I’ll never forget the overwhelming pressure (er, competition) that came with new motherhood. Fellow moms were certain that flash cards, educational (noisy) toys, Baby Einstein videos, and special-ordered board books would turn our infants and toddlers into geniuses. Shameless bragging was all the rage. Could your newly turned fourteen-month-old count to five—in Spanish? Did Blake know his shapes, or how about his letters, days of the week, or months of the year? Letter sounds, baby signing, and site words are just as important. Oh, and did your kindergartner make the honor roll?
Newsflash. Babies just want to play. That should be their only job, besides poop, pee, tantrum, sleep, and eat. But we weren’t having it. Our kids would be the best, and we would be sure to let you know about it—often. However, as I got older and had more kids, I realized that parenting is simply not about the parents. Our kids aren’t better off if we brag about them–or if we gossip about how crappy other kids are. In fact, I’m pretty sure it just makes us look like total jerks. I also learned that the competition to make our kids above average—and tell everyone and their mom about it–is pure privilege.
There’s nothing wrong with being proud of our children, nor is it wrong to share their accomplishments with friends and family—which, as we know, happens more by social media these days than in-person. But when we force our kids to perform for adults, mainly to feed our own parental egos, it’s just gross. Plus, it does nothing for our children except teach them that they’re only as good as what they do to make us temporarily happy.
The thing is, parents can do all of the things, including nurture, love, support, and encourage their kids, and this doesn’t mean their kids will shine when compared to their peers. Some children have special needs, while others are different without a diagnosis. Where do they fit in to the parental competition? When I overheard newer moms conversing at the park, each humbly-not-humbly bragging about what their toddler can do, I wanted to scream. What about the mom on the outskirts of the park, pushing her child in the adaptive swing, the child who is non-verbal? Where does she fit in?

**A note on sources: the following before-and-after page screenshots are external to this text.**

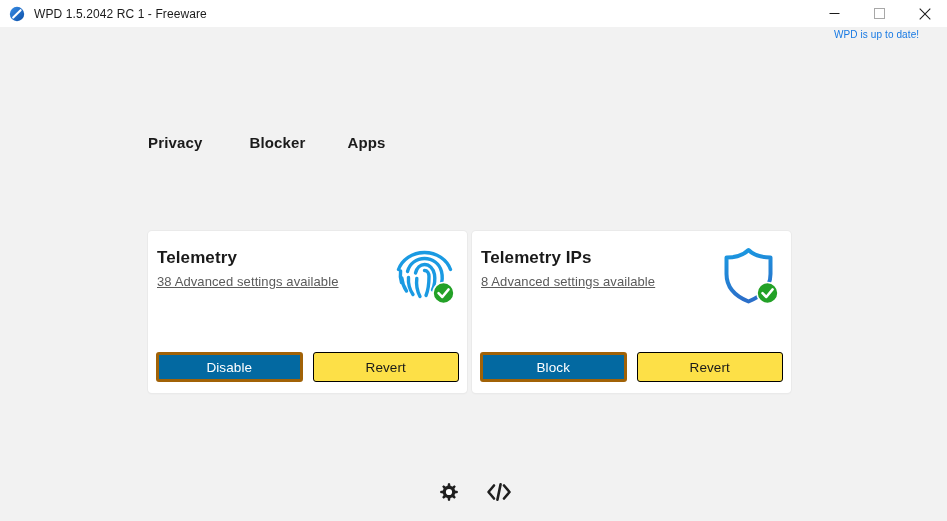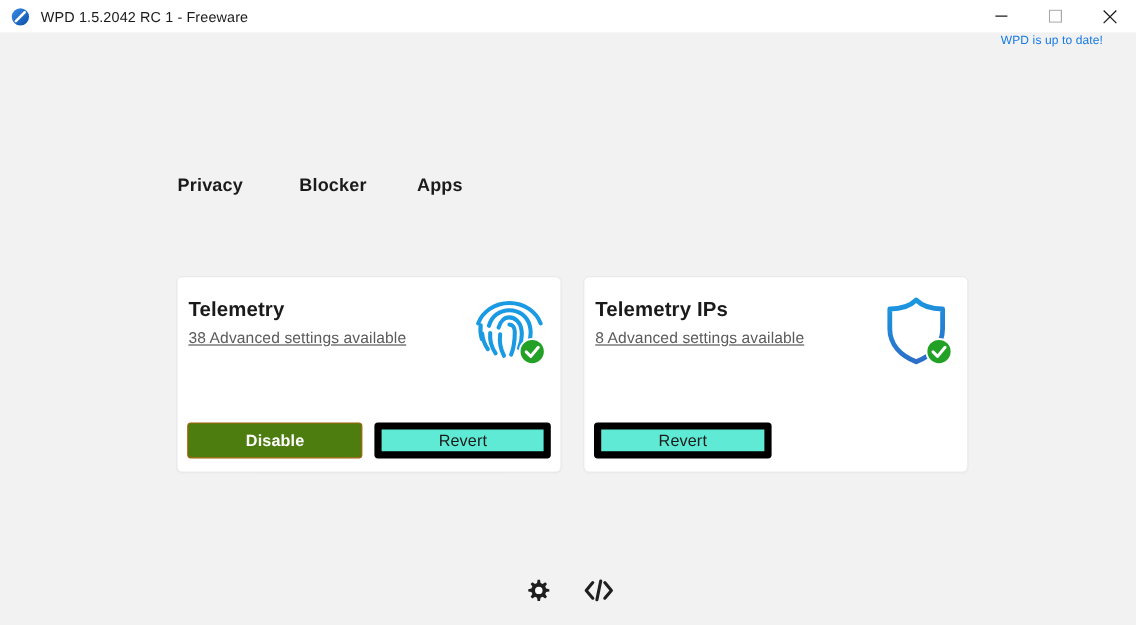--- a/index.html
+++ b/index.html
@@ -96,7 +96,7 @@
   
   .tabbar {
     position: absolute;
-    top: 146px;
+    top: 134px;
     left: 148px;
     display: flex;
     align-items: baseline;

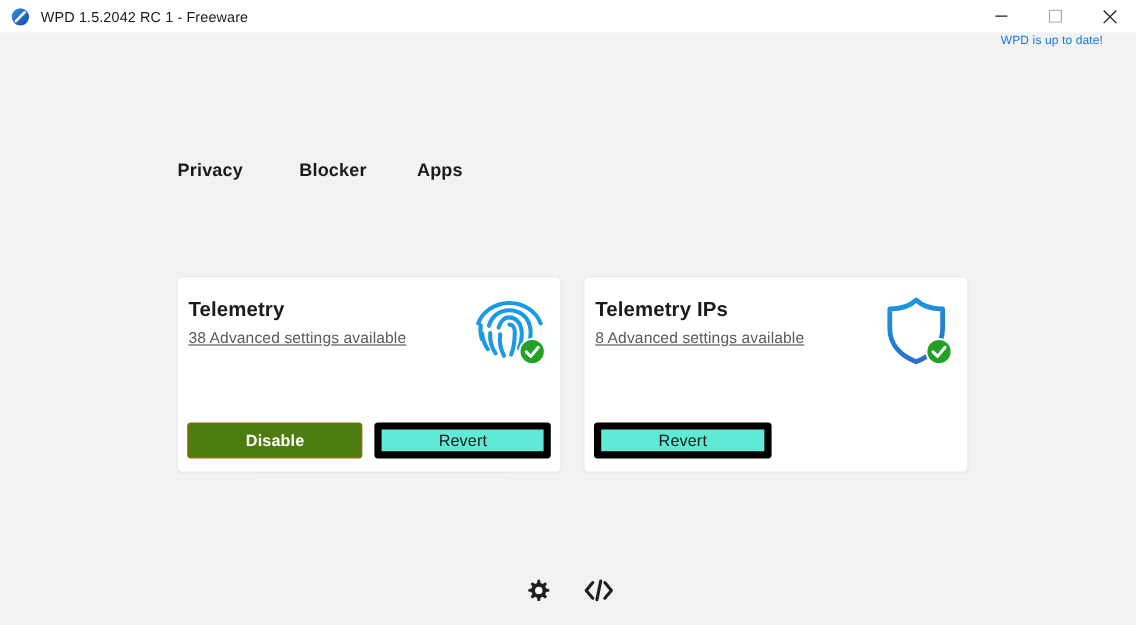--- a/index.html
+++ b/index.html
@@ -120,7 +120,7 @@
     top: 231px;
     left: 148px;
     display: flex;
-    gap: 20px;
+    gap: 5px;
   }
   .card {
     position: relative;

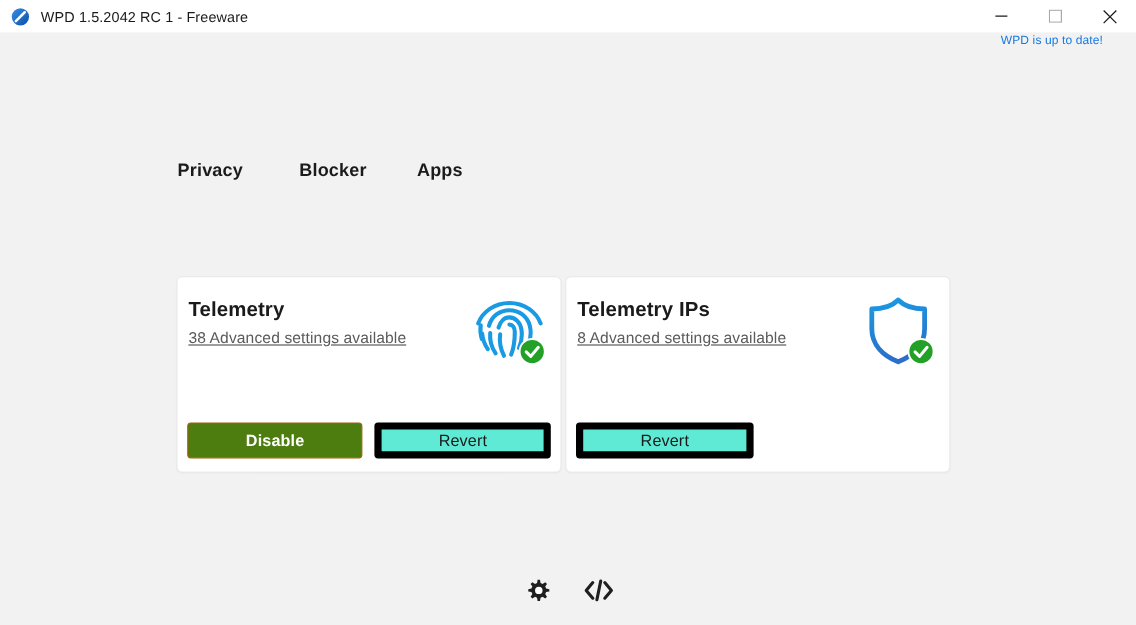--- a/index.html
+++ b/index.html
@@ -181,10 +181,9 @@
   }
   .btn-primary {
     width: 148px;
-    background: #4d7c0f;
-    border: 1px solid #a16207;
+    background: #0369a1;
+    border: 3px solid #a16207;
     color: #ffffff;
-    font-weight: bold;
   }
   .btn-secondary {
     width: 148px;

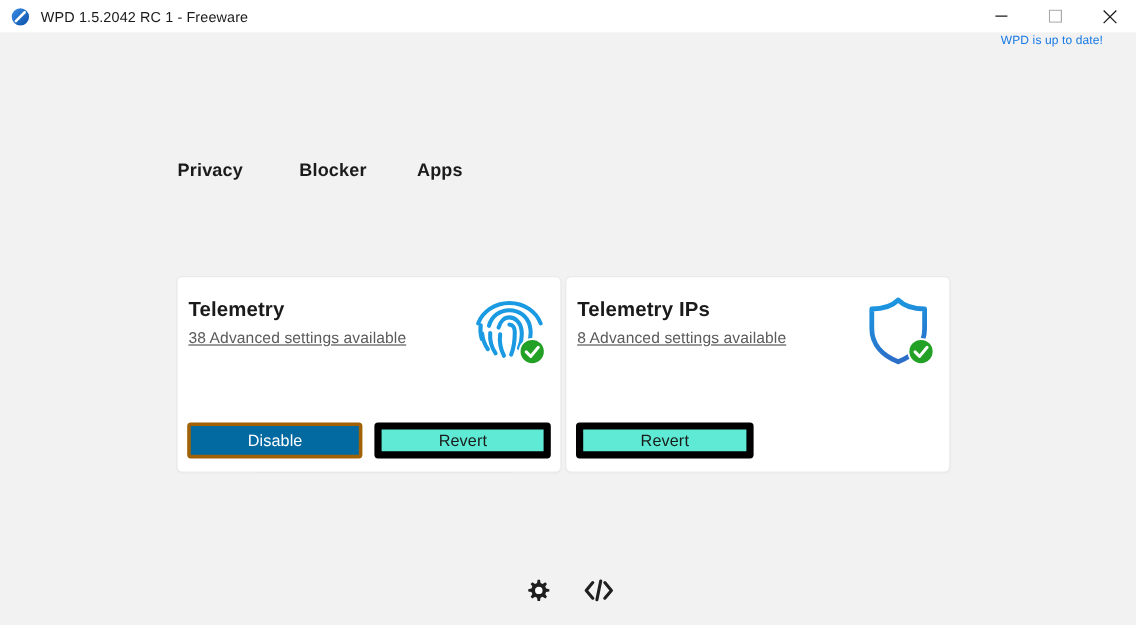--- a/index.html
+++ b/index.html
@@ -187,8 +187,8 @@
   }
   .btn-secondary {
     width: 148px;
-    background: #5eead4;
-    border: 6px solid #000000;
+    background: #fde047;
+    border: 1px solid #000000;
     color: #1a1a1a;
   }
 

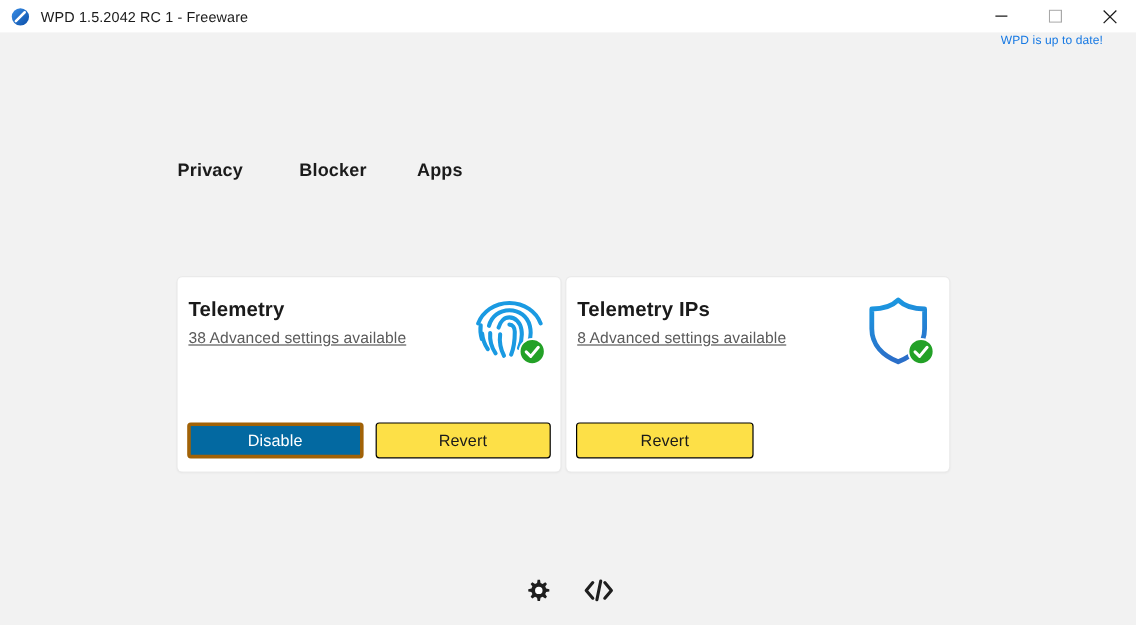--- a/index.html
+++ b/index.html
@@ -320,6 +320,7 @@
         </svg>
       </div>
       <div class="card-buttons">
+        <button class="btn btn-primary">Block</button>
         <button class="btn btn-secondary">Revert</button>
       </div>
     </div>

Also having the “best” kids, or so it seems, comes from privilege. Only some parents can afford to send their children to camps and trainings to help them hone in on their skills—whatever those may be. Tutors and coaching sessions can be astronomically expensive. Going to weekend events—like out-of-state championship games—is all about privilege. Most extracurriculars come with a moderate or heavy price tag, with few scholarships available. This means that kids that already have a leg up in life are more likely to experience the best-of-the-best, propelling upward further into privilege—and bragging rights.

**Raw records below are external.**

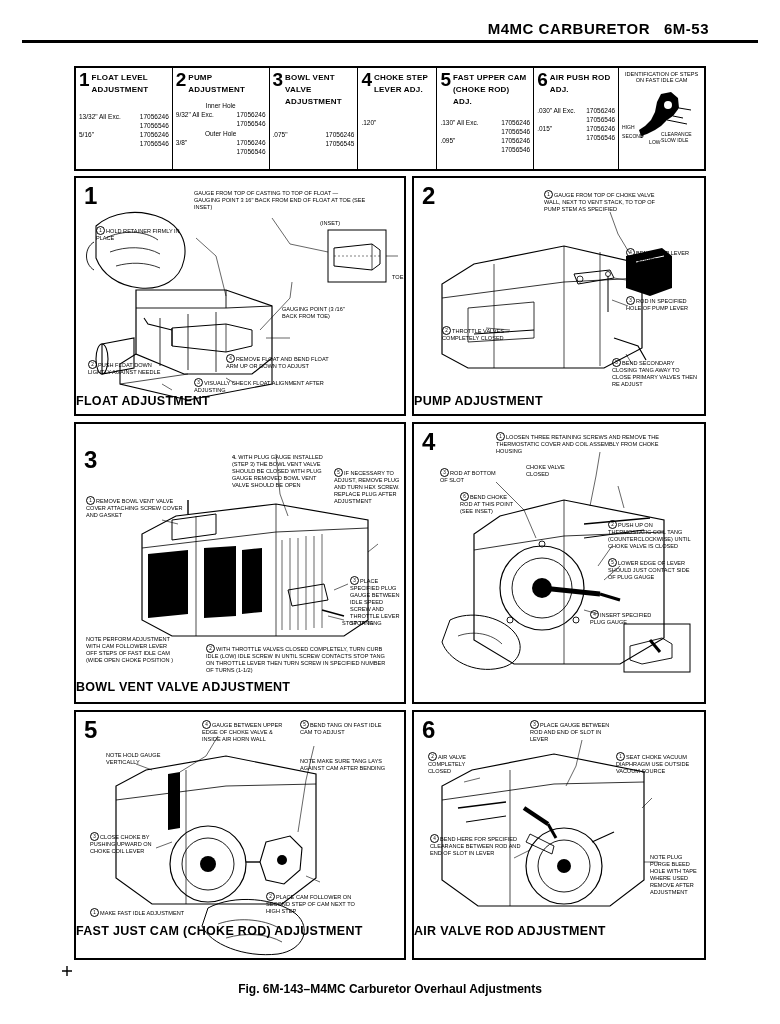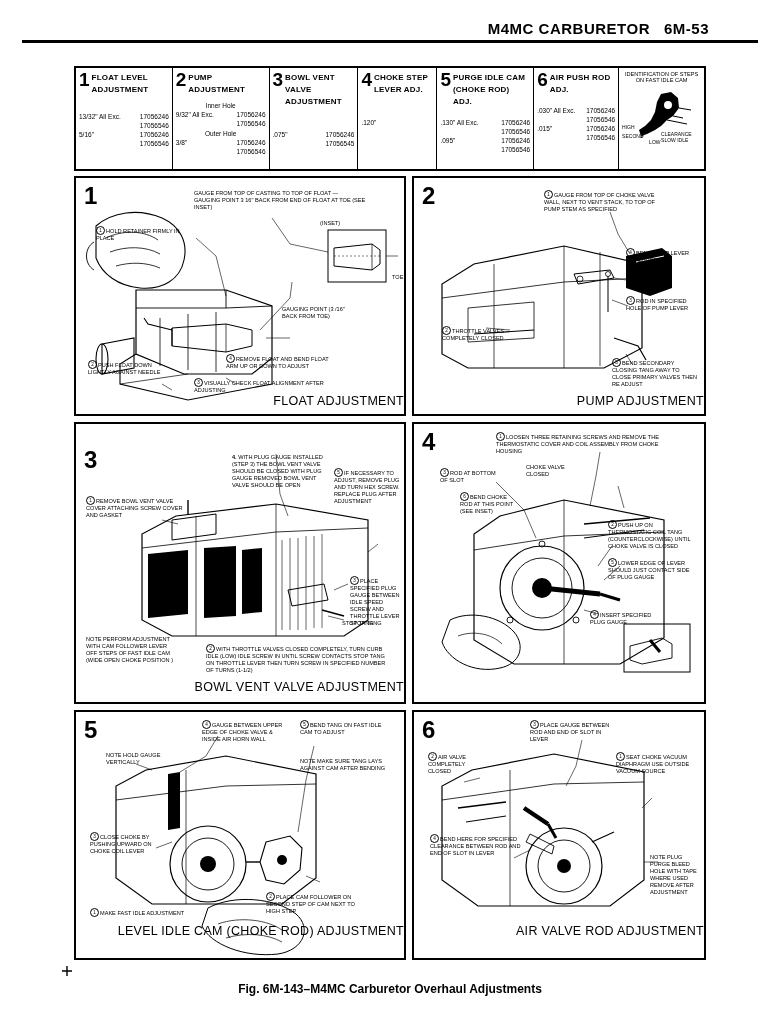--- a/index.html
+++ b/index.html
@@ -188,7 +188,7 @@
     <div class="spec-col" style="width:98px;">
       <div class="spec-head">
         <div class="spec-num">5</div>
-        <div class="spec-title">PURGE IDLE CAM (CHOKE ROD) ADJ.</div>
+        <div class="spec-title">FAST UPPER CAM (CHOKE ROD) ADJ.</div>
       </div>
       <div class="spec-rows" style="margin-top:10px;">
         <div class="spec-row">

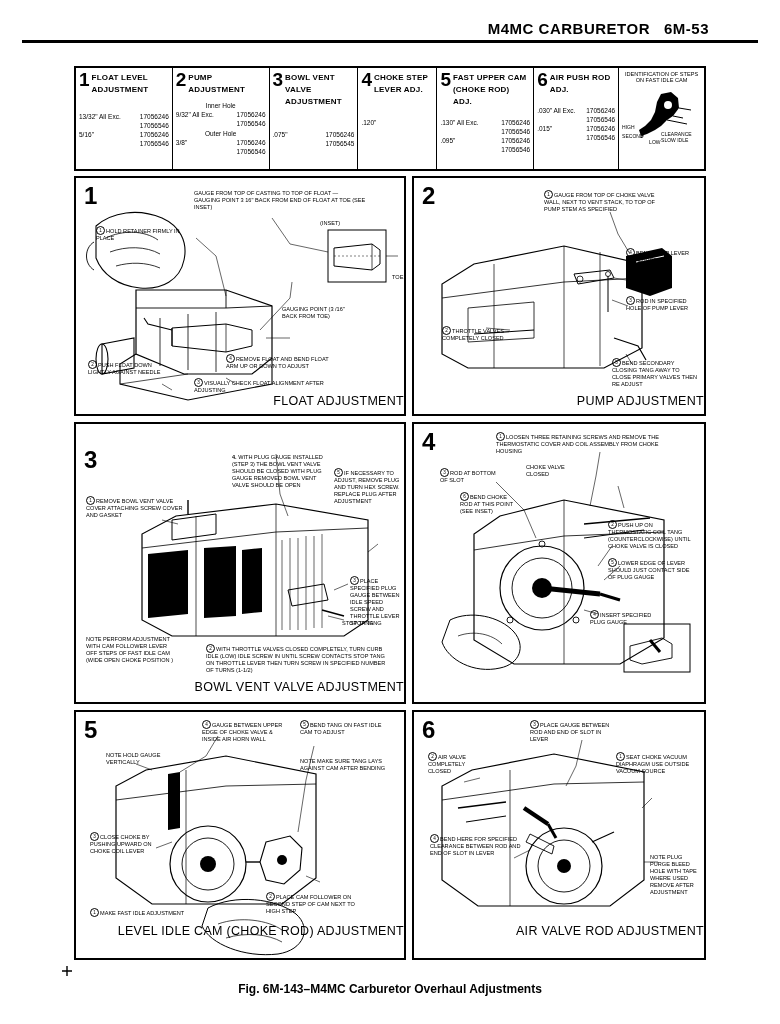--- a/index.html
+++ b/index.html
@@ -68,8 +68,8 @@
     position:absolute;font-weight:bold;font-size:24px;line-height:24px;
   }
   .pcap{
-    position:absolute;width:100%;text-align:right;
-    font-size:12.5px;font-weight:normal;letter-spacing:.3px;
+    position:absolute;width:100%;text-align:left;
+    font-size:12.5px;font-weight:bold;letter-spacing:.3px;
   }
   .pcap.two{line-height:15px;}
   .callout{position:absolute;font-size:5.6px;line-height:7px;}

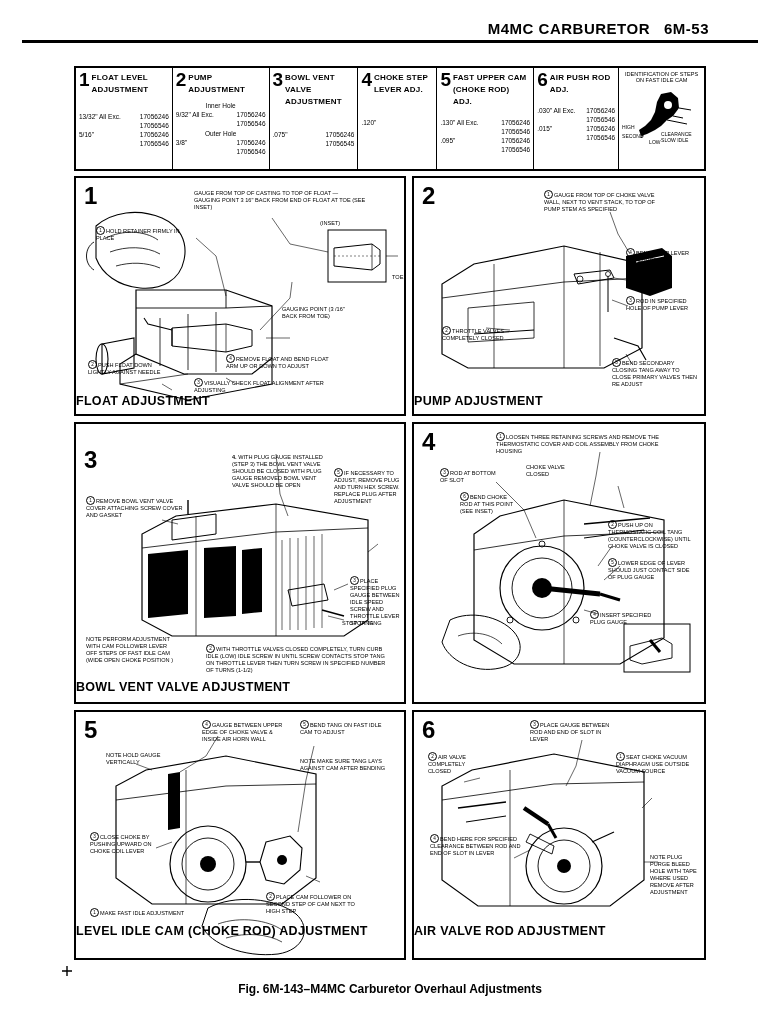--- a/index.html
+++ b/index.html
@@ -487,7 +487,7 @@
     <div class="callout" style="left:14px;top:196px;width:112px;"><span class="cnum">1</span><span>MAKE FAST IDLE ADJUSTMENT</span></div>
     <div class="callout" style="left:190px;top:180px;width:102px;"><span class="cnum">2</span><span>PLACE CAM FOLLOWER ON SECOND STEP OF CAM NEXT TO HIGH STEP</span></div>
 
-    <div class="pcap two" style="top:212px;">LEVEL IDLE CAM (CHOKE ROD) ADJUSTMENT</div>
+    <div class="pcap two" style="top:212px;">FAST JUST CAM (CHOKE ROD) ADJUSTMENT</div>
   </div>
 
   <div class="panel" style="left:412px;top:710px;width:294px;height:250px;">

Meanwhile, those of us with children with special needs have to fight for the basics, like access to a free and appropriate public education, one equal to that of typically functioning peers. We sit in IEP meetings—as well as plenty of other conferences—fighting for the services our children need to barely make it. We fight insurance companies for the therapies our children need.
I truly believe that most parents love their children, but when parents hint that they are better-than-the-average-parent based on their kids’ accomplishments (ahem, privileges), what they’re really saying is that they are somehow more apt at raising kids. They are special, possessing some sort of magic that others, especially those who are raising neuro-diverse and children with other disabilities, don’t have. Plus, looking down on children (comparing your above-average children to other kids) is pointless and frankly, rude.
The ableism and privilege that exudes from the parental bragging is disturbing. Other parents just need to try harder—set their eyes on the prize. Stop making excuses, create goals, and go for them. What we really know is that kids who excel often have a whole lot of money and opportunities—ones not available to all kids—working in their favor.
We are okay with our children being who they are. If they are small or big for their age, if they have different abilities, if they need help—whatever. We will work hard to help them succeed at their own pace. What we won’t do is subscribe to the parental bragging that stems from selfishness. This doesn’t serve our kids in any way, and it certainly doesn’t make us better or good parents.
I wish I could go back and tell my younger self that it doesn’t really matter when my baby crawls compared to other babies. Who cares if a fellow mom’s toddler is sleeping through the night and mine isn’t? That doesn’t make me a crap mom, nor does it mean there’s something wrong with my kid. It doesn’t matter when my preschooler learned to write their name (which wasn’t in preschool anyway) or stopped mixing up all the numbers between thirteen and nineteen.
Parental bragging is a waste of time. For the bragger, it temporarily inflates their self-worth, and for the hearer, can stir up resentment and jealousy. It’s a lose-lose situation to make our children’s growth—no matter what that pace looks like—about us. We can authentically celebrate our children’s accomplishments without telling the whole wide world how awesome we—er, I mean our kids—are.